Information supplied

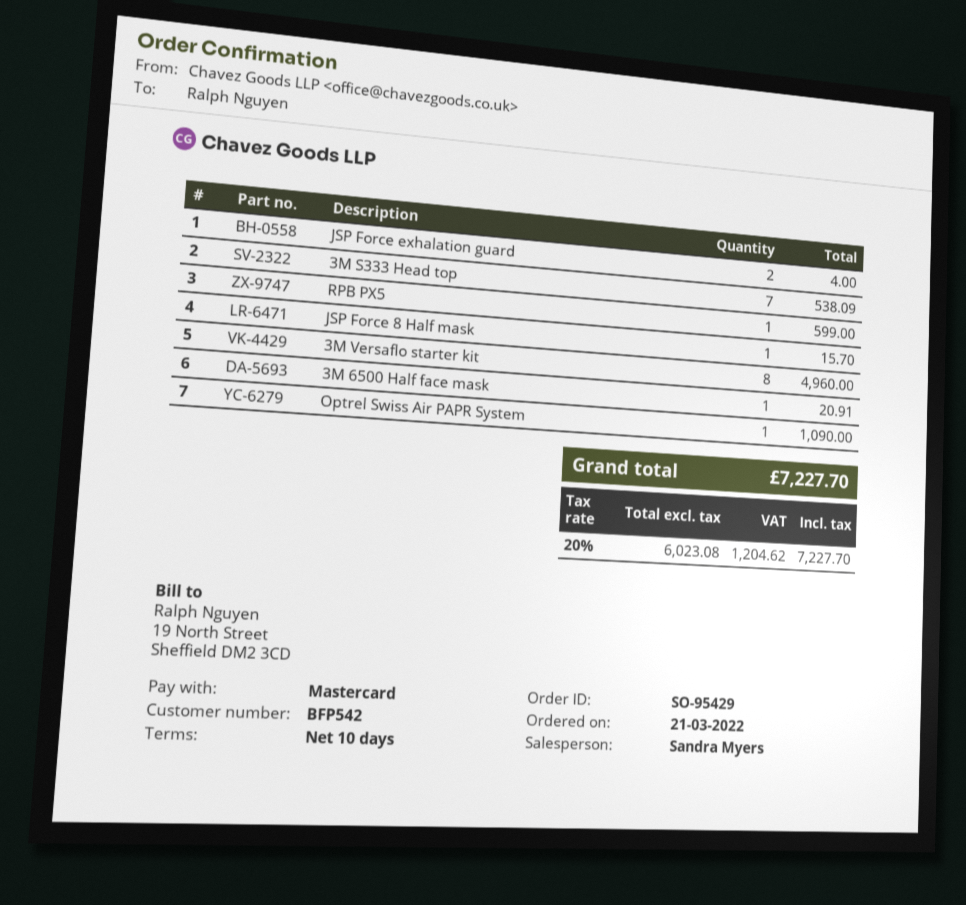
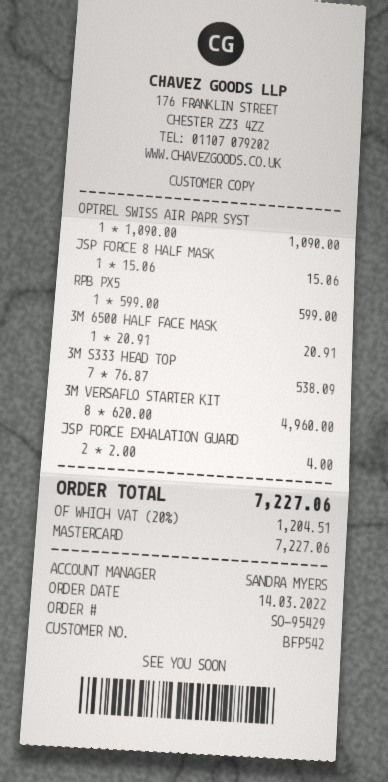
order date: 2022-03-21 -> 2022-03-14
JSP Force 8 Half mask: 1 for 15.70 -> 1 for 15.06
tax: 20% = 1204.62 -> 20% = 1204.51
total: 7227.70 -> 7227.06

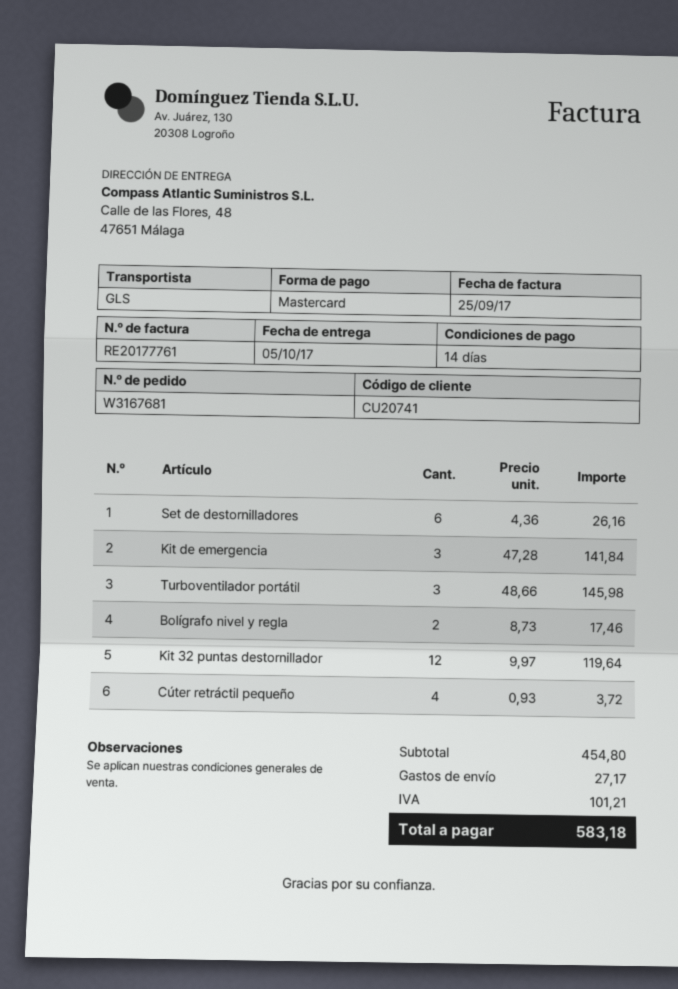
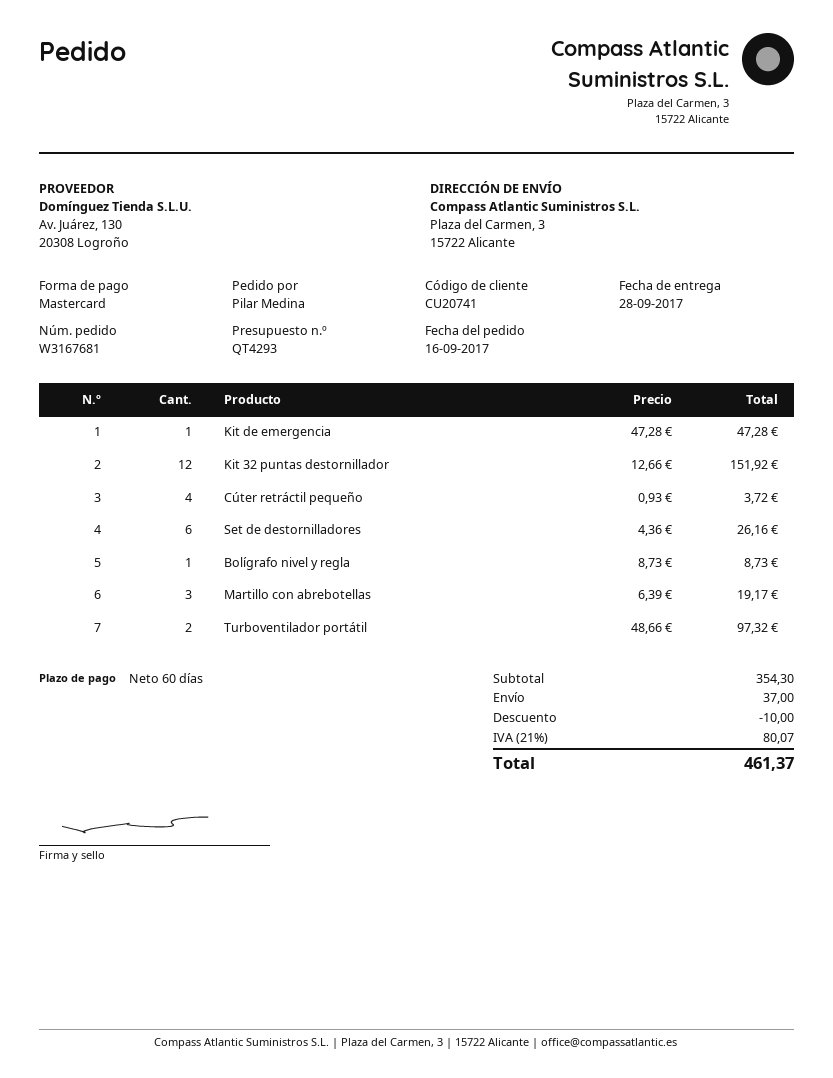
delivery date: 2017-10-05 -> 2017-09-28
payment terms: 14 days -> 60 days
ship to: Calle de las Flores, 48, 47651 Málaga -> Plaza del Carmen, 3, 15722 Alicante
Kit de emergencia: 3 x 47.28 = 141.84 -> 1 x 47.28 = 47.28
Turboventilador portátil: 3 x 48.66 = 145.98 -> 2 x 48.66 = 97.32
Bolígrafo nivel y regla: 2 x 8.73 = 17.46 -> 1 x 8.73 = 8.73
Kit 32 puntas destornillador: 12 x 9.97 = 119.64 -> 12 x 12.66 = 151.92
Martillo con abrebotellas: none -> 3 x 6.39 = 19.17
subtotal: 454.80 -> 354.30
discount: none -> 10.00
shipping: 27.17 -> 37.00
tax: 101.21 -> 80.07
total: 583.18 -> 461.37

What the task requires
Each line from the one that contains "shipping: 27.17 -> 37.00" through the last line of the listing above should be written out exactly, and no other line.

Exercise solution
shipping: 27.17 -> 37.00
tax: 101.21 -> 80.07
total: 583.18 -> 461.37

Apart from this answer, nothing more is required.